RECORDED DATA:
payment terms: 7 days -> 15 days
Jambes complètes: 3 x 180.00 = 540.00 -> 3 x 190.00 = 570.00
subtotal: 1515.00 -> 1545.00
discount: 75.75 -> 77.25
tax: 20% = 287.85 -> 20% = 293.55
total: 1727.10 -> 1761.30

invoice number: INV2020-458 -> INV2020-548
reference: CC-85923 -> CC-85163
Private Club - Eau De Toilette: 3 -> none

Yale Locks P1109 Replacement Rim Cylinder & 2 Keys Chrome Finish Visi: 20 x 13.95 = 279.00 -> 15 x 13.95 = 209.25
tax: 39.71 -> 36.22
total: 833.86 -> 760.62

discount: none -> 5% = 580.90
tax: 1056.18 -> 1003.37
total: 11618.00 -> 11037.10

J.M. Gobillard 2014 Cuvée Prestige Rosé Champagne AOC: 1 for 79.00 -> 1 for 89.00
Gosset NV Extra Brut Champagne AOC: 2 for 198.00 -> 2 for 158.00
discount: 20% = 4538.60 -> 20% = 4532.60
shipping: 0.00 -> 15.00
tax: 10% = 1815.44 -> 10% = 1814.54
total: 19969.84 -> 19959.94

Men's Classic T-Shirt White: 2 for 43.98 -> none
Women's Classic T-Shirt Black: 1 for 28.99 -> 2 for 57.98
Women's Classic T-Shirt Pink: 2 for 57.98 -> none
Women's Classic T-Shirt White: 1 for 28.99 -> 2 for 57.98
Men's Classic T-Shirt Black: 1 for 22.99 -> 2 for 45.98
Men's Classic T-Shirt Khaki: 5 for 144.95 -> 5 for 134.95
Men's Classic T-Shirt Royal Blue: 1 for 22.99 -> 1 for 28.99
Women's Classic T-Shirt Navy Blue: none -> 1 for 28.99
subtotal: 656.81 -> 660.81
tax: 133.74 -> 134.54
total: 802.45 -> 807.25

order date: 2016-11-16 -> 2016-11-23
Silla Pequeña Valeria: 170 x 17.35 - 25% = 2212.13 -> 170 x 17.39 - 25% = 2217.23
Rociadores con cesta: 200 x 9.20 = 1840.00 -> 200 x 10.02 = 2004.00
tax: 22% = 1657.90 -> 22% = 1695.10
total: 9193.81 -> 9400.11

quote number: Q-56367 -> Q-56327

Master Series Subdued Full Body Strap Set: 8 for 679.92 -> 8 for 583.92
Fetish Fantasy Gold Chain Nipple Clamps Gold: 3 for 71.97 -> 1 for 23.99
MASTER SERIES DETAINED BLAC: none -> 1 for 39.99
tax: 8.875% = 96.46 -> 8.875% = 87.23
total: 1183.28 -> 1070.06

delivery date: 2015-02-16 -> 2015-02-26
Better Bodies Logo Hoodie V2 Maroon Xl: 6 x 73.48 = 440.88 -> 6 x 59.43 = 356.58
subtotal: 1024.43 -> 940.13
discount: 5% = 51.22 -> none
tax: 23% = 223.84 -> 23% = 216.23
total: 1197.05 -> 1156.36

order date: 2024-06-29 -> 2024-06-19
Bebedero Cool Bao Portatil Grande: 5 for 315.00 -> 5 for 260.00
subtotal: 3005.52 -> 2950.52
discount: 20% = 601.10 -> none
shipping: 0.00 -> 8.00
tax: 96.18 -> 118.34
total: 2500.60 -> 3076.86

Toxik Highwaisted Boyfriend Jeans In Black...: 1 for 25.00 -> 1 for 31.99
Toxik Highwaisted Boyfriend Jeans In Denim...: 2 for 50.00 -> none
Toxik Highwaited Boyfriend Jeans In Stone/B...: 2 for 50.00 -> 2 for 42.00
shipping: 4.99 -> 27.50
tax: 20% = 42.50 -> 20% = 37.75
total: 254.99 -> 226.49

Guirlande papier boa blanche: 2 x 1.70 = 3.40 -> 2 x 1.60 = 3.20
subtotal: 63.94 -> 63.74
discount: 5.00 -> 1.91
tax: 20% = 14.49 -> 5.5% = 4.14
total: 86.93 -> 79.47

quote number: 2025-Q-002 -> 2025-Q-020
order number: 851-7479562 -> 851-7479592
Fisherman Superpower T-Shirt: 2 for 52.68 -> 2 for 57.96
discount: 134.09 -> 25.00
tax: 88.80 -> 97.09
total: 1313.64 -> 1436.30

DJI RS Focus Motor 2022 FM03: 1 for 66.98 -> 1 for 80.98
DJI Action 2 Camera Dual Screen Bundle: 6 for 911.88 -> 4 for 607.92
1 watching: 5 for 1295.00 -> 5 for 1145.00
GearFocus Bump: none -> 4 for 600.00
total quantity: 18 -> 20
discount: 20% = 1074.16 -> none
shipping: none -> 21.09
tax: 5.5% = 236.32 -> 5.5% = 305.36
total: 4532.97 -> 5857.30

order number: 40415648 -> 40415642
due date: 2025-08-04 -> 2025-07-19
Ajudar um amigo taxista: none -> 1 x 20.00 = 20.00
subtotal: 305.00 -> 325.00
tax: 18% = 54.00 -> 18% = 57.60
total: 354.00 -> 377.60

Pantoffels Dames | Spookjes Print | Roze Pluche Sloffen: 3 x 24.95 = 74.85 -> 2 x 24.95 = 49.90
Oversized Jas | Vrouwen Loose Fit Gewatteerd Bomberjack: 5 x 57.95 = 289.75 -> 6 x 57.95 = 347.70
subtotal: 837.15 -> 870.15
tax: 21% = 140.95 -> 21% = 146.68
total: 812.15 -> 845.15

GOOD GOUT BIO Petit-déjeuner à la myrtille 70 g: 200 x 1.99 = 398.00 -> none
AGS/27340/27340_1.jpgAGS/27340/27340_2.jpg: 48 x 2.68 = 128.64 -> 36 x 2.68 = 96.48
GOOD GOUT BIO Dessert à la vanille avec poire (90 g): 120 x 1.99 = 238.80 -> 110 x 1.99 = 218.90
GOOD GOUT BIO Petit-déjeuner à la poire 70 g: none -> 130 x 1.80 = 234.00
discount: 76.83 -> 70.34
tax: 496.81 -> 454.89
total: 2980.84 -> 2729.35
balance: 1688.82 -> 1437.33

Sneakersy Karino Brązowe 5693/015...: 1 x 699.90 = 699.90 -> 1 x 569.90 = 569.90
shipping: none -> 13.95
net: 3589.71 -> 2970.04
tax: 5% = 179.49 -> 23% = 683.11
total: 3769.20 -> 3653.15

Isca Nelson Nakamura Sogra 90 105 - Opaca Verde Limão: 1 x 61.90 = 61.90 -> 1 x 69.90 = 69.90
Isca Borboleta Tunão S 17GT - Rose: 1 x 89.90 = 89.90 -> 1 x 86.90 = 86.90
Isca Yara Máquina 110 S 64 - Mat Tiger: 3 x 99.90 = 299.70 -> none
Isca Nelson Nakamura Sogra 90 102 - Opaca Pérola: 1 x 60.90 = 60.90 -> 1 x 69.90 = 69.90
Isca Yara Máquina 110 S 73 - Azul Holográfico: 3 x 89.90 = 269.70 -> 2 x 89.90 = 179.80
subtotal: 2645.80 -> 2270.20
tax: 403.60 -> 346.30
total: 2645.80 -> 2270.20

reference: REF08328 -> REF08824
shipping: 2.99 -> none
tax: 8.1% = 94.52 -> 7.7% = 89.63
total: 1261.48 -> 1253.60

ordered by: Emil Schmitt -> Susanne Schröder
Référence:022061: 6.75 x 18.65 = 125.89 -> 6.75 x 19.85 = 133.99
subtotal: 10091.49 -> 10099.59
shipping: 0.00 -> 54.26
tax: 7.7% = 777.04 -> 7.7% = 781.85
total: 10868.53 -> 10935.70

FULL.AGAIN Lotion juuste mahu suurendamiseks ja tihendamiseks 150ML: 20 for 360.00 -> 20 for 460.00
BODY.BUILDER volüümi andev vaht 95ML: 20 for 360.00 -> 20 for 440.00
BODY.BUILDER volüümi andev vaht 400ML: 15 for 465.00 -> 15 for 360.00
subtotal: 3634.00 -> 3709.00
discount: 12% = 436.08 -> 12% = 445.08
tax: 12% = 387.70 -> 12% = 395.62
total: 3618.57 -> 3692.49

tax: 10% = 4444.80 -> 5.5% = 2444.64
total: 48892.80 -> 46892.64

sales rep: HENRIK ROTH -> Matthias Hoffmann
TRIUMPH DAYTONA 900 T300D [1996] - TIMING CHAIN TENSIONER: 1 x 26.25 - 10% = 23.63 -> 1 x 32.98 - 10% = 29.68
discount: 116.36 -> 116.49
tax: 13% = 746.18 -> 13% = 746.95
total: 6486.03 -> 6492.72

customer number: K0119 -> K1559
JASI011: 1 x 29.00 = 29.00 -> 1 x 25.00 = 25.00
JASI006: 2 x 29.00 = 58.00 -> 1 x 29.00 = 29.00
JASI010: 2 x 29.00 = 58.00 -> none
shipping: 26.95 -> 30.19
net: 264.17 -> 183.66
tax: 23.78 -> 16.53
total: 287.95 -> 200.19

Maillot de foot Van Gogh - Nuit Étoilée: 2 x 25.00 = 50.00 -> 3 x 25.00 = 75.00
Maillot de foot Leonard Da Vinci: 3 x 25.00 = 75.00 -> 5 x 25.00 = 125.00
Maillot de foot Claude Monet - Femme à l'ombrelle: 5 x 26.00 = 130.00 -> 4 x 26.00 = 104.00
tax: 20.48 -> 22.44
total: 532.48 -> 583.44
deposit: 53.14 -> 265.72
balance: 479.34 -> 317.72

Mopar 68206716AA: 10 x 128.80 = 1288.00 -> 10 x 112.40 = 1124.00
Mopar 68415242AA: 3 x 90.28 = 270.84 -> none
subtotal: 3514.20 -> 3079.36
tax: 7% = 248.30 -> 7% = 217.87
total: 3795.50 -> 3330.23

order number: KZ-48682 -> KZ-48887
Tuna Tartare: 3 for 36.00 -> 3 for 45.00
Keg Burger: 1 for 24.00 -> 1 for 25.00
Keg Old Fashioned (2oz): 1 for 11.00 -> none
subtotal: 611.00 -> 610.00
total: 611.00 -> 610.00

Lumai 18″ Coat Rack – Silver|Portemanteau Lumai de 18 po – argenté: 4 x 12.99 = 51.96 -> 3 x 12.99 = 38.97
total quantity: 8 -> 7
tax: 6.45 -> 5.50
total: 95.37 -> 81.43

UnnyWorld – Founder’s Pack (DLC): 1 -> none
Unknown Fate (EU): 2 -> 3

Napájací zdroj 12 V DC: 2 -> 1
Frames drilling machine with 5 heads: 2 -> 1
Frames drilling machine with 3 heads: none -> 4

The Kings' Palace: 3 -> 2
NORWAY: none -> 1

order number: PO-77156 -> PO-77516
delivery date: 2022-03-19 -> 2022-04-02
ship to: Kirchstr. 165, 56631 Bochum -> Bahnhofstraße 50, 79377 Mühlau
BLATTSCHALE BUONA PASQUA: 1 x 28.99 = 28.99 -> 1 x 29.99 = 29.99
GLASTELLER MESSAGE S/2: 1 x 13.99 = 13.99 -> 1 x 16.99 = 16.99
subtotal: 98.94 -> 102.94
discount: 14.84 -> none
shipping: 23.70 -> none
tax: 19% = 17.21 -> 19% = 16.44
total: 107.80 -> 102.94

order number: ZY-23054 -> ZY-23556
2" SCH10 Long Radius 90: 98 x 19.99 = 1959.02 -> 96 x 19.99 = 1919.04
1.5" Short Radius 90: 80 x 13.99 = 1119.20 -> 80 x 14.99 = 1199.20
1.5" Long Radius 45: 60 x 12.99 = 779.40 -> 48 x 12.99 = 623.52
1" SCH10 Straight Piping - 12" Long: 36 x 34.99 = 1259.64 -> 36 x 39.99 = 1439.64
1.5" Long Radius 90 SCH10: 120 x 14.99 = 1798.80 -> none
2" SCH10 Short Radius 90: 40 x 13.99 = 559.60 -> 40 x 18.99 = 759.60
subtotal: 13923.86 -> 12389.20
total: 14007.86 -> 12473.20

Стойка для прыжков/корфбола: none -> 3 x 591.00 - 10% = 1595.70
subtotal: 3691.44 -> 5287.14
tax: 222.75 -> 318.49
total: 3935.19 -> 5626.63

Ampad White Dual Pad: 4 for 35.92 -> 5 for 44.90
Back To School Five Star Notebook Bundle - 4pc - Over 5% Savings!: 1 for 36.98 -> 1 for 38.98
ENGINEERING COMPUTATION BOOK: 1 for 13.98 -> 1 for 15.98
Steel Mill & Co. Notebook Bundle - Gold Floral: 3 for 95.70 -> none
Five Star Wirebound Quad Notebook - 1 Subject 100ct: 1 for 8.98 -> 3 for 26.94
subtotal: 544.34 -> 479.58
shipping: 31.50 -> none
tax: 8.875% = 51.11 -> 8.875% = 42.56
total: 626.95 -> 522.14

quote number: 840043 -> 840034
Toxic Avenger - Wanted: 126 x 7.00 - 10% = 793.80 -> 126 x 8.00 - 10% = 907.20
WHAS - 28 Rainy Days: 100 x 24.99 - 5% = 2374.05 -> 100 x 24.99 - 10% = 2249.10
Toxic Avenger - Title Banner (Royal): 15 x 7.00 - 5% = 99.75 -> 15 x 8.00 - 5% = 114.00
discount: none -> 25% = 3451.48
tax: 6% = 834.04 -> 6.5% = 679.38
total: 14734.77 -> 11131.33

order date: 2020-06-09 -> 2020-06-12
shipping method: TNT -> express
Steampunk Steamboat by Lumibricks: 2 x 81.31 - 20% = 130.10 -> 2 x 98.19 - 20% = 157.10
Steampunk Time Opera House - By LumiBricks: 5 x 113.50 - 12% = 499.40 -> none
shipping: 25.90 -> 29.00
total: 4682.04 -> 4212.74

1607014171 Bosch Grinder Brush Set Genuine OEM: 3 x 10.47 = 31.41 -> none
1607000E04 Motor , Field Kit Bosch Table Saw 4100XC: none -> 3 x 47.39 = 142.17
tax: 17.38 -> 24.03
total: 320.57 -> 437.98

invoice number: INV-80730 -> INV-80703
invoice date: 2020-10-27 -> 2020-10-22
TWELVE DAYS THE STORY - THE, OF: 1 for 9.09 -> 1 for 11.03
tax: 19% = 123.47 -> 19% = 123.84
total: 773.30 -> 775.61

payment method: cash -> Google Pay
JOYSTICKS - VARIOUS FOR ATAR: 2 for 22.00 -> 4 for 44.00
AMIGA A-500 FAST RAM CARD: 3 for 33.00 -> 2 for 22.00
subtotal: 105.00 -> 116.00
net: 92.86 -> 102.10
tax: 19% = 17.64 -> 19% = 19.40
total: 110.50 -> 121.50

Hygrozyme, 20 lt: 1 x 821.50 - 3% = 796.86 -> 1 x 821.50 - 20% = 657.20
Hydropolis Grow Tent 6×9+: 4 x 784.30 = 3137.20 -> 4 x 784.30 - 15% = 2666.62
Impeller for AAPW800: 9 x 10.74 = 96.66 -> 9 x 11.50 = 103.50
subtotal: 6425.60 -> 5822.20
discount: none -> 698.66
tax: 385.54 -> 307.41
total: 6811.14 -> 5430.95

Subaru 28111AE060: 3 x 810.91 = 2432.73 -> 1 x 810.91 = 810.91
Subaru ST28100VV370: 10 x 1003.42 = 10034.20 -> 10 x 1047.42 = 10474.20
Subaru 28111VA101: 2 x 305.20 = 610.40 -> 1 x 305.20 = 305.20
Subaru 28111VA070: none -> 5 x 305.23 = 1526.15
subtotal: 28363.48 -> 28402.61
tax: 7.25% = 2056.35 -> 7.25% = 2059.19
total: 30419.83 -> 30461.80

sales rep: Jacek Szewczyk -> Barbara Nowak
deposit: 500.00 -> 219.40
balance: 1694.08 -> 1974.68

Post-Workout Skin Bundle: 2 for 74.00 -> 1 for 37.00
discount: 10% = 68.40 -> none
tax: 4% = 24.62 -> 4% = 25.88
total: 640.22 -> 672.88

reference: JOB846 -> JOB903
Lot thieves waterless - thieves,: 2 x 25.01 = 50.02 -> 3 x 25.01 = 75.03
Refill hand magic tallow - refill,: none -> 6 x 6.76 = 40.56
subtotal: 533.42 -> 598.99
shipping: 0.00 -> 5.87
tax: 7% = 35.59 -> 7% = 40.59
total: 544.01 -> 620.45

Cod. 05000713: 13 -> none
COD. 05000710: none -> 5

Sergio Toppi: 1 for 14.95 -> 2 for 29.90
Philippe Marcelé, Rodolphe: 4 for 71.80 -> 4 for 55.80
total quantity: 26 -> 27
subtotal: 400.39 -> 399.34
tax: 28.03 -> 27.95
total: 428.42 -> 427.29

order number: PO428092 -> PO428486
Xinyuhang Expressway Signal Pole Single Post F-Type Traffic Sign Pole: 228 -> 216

PROBLEM TO SOLVE: In the records above, find the line with "total quantity: 18 -> 20"; write out exactly that line and each one after it, stopping after the line with "GOOD GOUT BIO Petit-déjeuner à la myrtille".

RESPONSE:
total quantity: 18 -> 20
discount: 20% = 1074.16 -> none
shipping: none -> 21.09
tax: 5.5% = 236.32 -> 5.5% = 305.36
total: 4532.97 -> 5857.30

order number: 40415648 -> 40415642
due date: 2025-08-04 -> 2025-07-19
Ajudar um amigo taxista: none -> 1 x 20.00 = 20.00
subtotal: 305.00 -> 325.00
tax: 18% = 54.00 -> 18% = 57.60
total: 354.00 -> 377.60

Pantoffels Dames | Spookjes Print | Roze Pluche Sloffen: 3 x 24.95 = 74.85 -> 2 x 24.95 = 49.90
Oversized Jas | Vrouwen Loose Fit Gewatteerd Bomberjack: 5 x 57.95 = 289.75 -> 6 x 57.95 = 347.70
subtotal: 837.15 -> 870.15
tax: 21% = 140.95 -> 21% = 146.68
total: 812.15 -> 845.15

GOOD GOUT BIO Petit-déjeuner à la myrtille 70 g: 200 x 1.99 = 398.00 -> none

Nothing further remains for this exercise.